Esto es especialmente peligroso para el Sur Global. Los movimientos de liberación, desde Irán a Palestina pasando por el Congo, suelen ser tachados de «radicales», «violentos» o «poco realistas», independientemente de su naturaleza popular o de sus reivindicaciones éticas. Sus visiones de la paz, que exigen redistribución, soberanía o el desmantelamiento de las estructuras neocoloniales, no suelen ser reconocidas por el comité del Nobel. Porque la paz, según el imperio, nunca debe ser revolucionaria.

Consideremos la situación actual en Gaza. Más de 57.000 palestinos han muerto en el último año bajo los bombardeos israelíes. El derecho internacional se viola sistemáticamente. Las resoluciones de la ONU están bloqueadas. Estados Unidos sigue enviando armas. Sin embargo, ningún miembro del comité del Nobel considera seriamente la resistencia de un pueblo ocupado como candidata a la paz. La paz es

lo que se concede a los poderosos cuando ponen fin a su violencia, nunca a los oprimidos cuando exigen dignidad.

Esto no es mera hipocresía; es disciplina ideológica. El premio ayuda a estructurar una conciencia global en torno a normas aceptables. Nos dice a quién celebrar, a quién compadecer y a quién borrar.

¿Qué habría que hacer entonces?

No necesitamos nuevos premios. Necesitamos un nuevo vocabulario. La paz no debe significar sumisión al capitalismo liberal o el mero cese de la guerra abierta.
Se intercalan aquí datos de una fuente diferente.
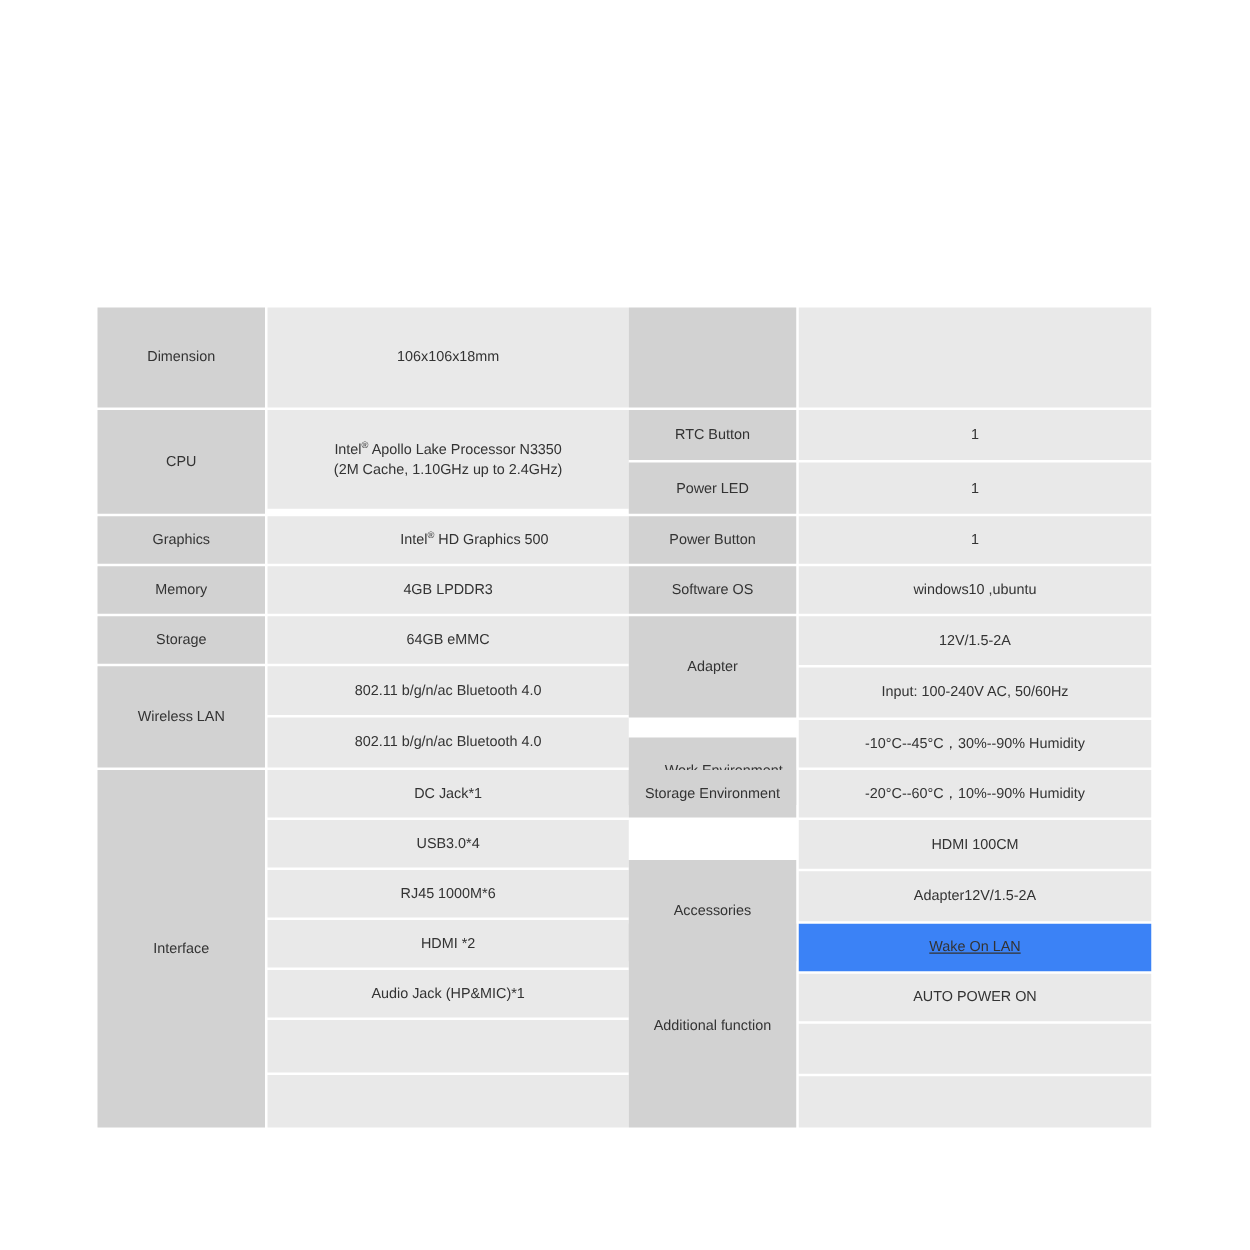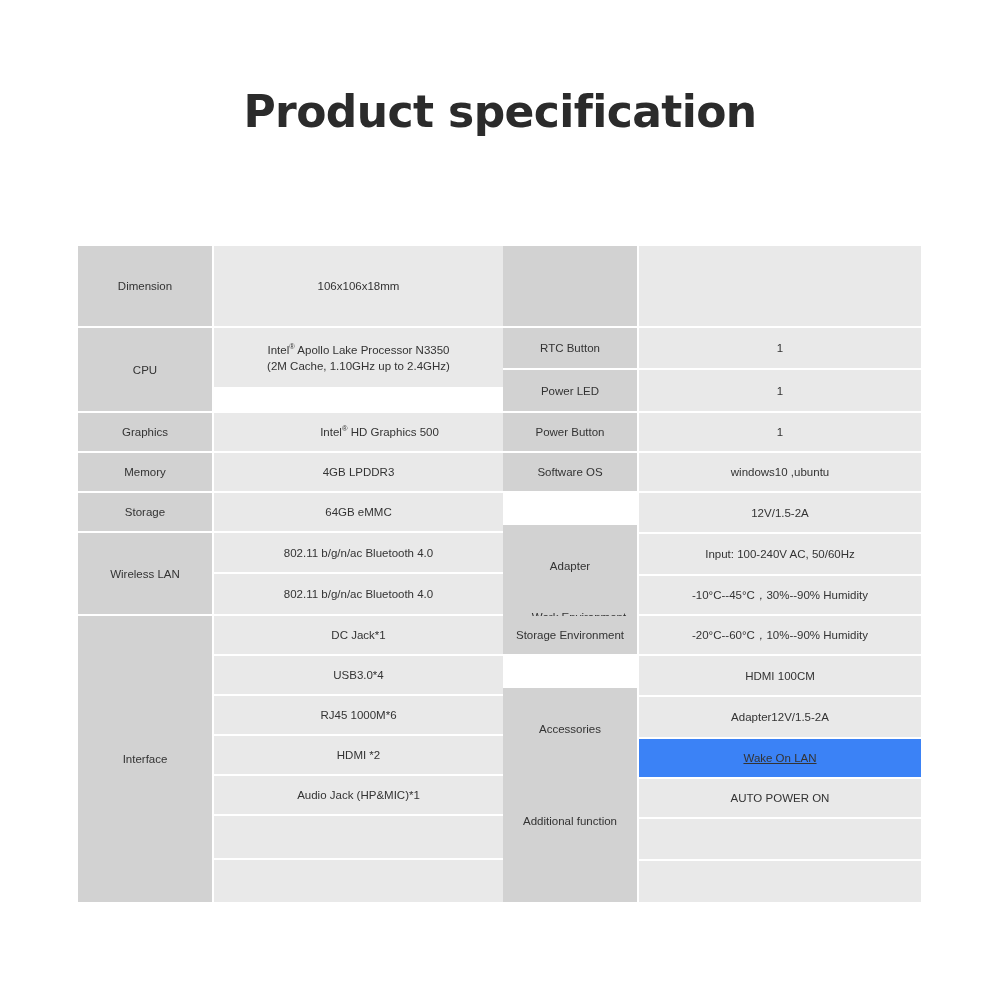"Product specification" div { html: <div>Product specification</div> -> none }
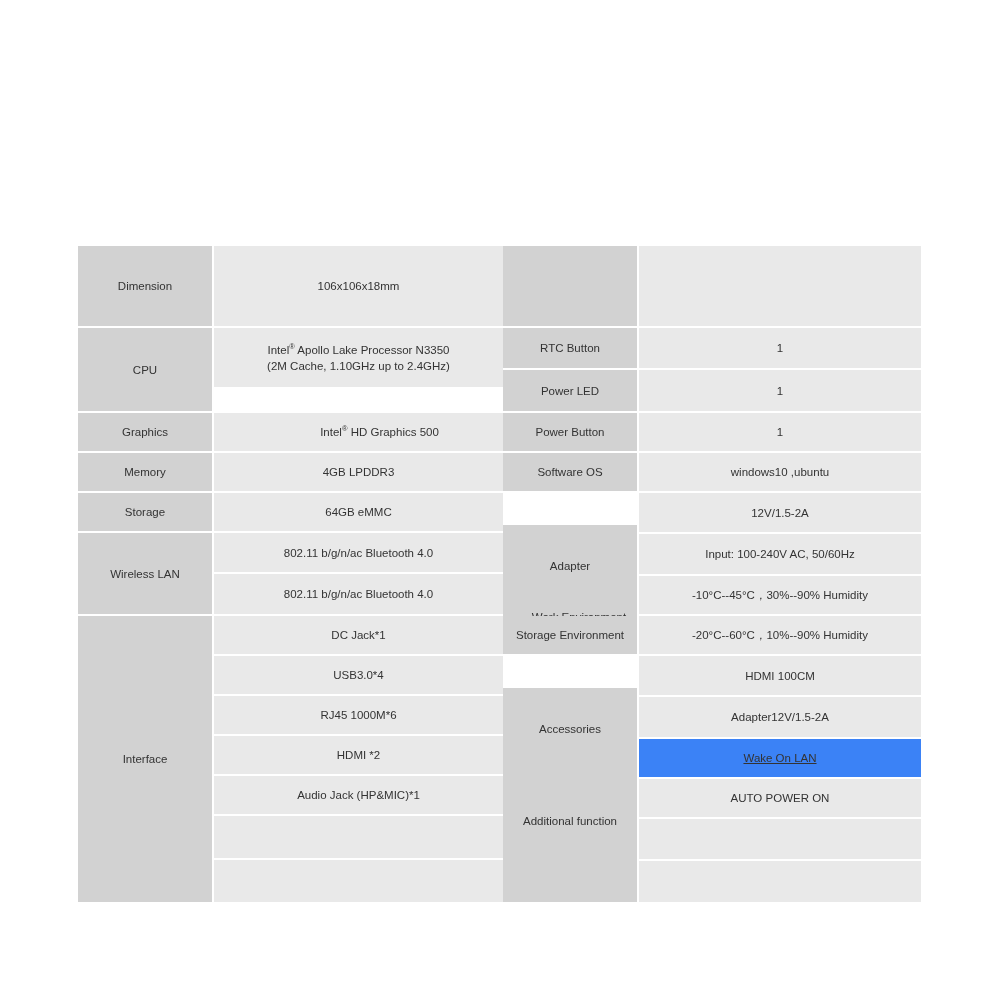"Intel® Apollo Lake Processor N3350" div.cell { height: 59px -> 79px }
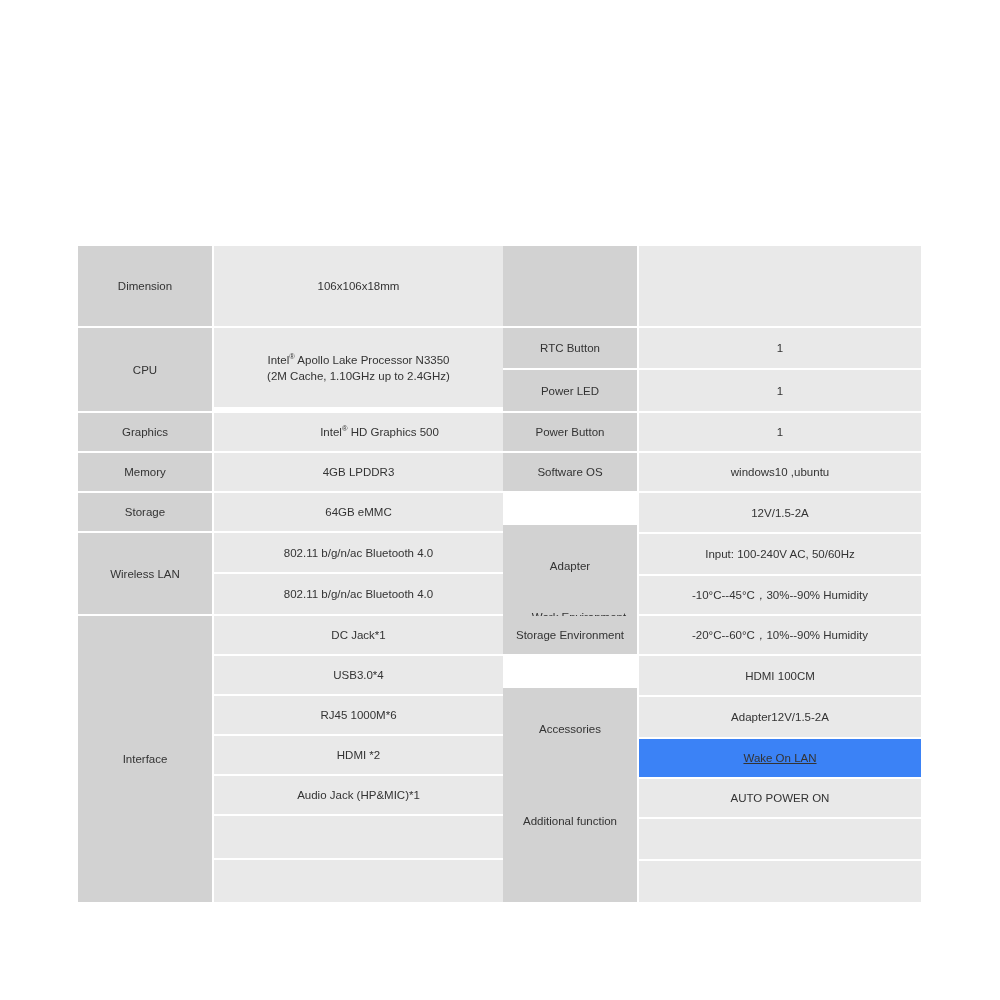"Adapter" div.cell { margin-top: 32px -> none }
La paz debe redefinirse como la restauración de la justicia, el derecho a la soberanía y el desmantelamiento de la dominación imperial. Debe incluir la liberación económica, la reparación del medio ambiente y la dignidad cultural.

Esto no es utópico, sino práctico. Porque sin justicia, la paz seguirá siendo un eslogan, no una estructura.

El problema no es sólo el Premio Nobel de la Paz, sino lo que revela sobre la gobernanza mundial. Incluso conceptos como «derechos humanos», «desarrollo» y «democracia» se han convertido en campos de batalla para el control ideológico.

Las instituciones occidentales presentan su versión de estos universales, dejando de lado las interpretaciones indígenas, islámicas, socialistas o afrocéntricas.

Para escribir una visión alternativa de la paz, debemos empezar desde los márgenes: desde Gaza, desde Teherán, desde Caracas. Debemos escuchar a los movimientos que sobreviven bajo el asedio.

Debemos reconocer que la paz no se construye con bombas y que la dignidad no se consigue a través de sanciones.

Hasta entonces, el Premio Nobel de la Paz seguirá siendo lo que ahora es: un premio para quienes se sienten cómodos en el imperio, no los que hacen que el mundo sea más justo.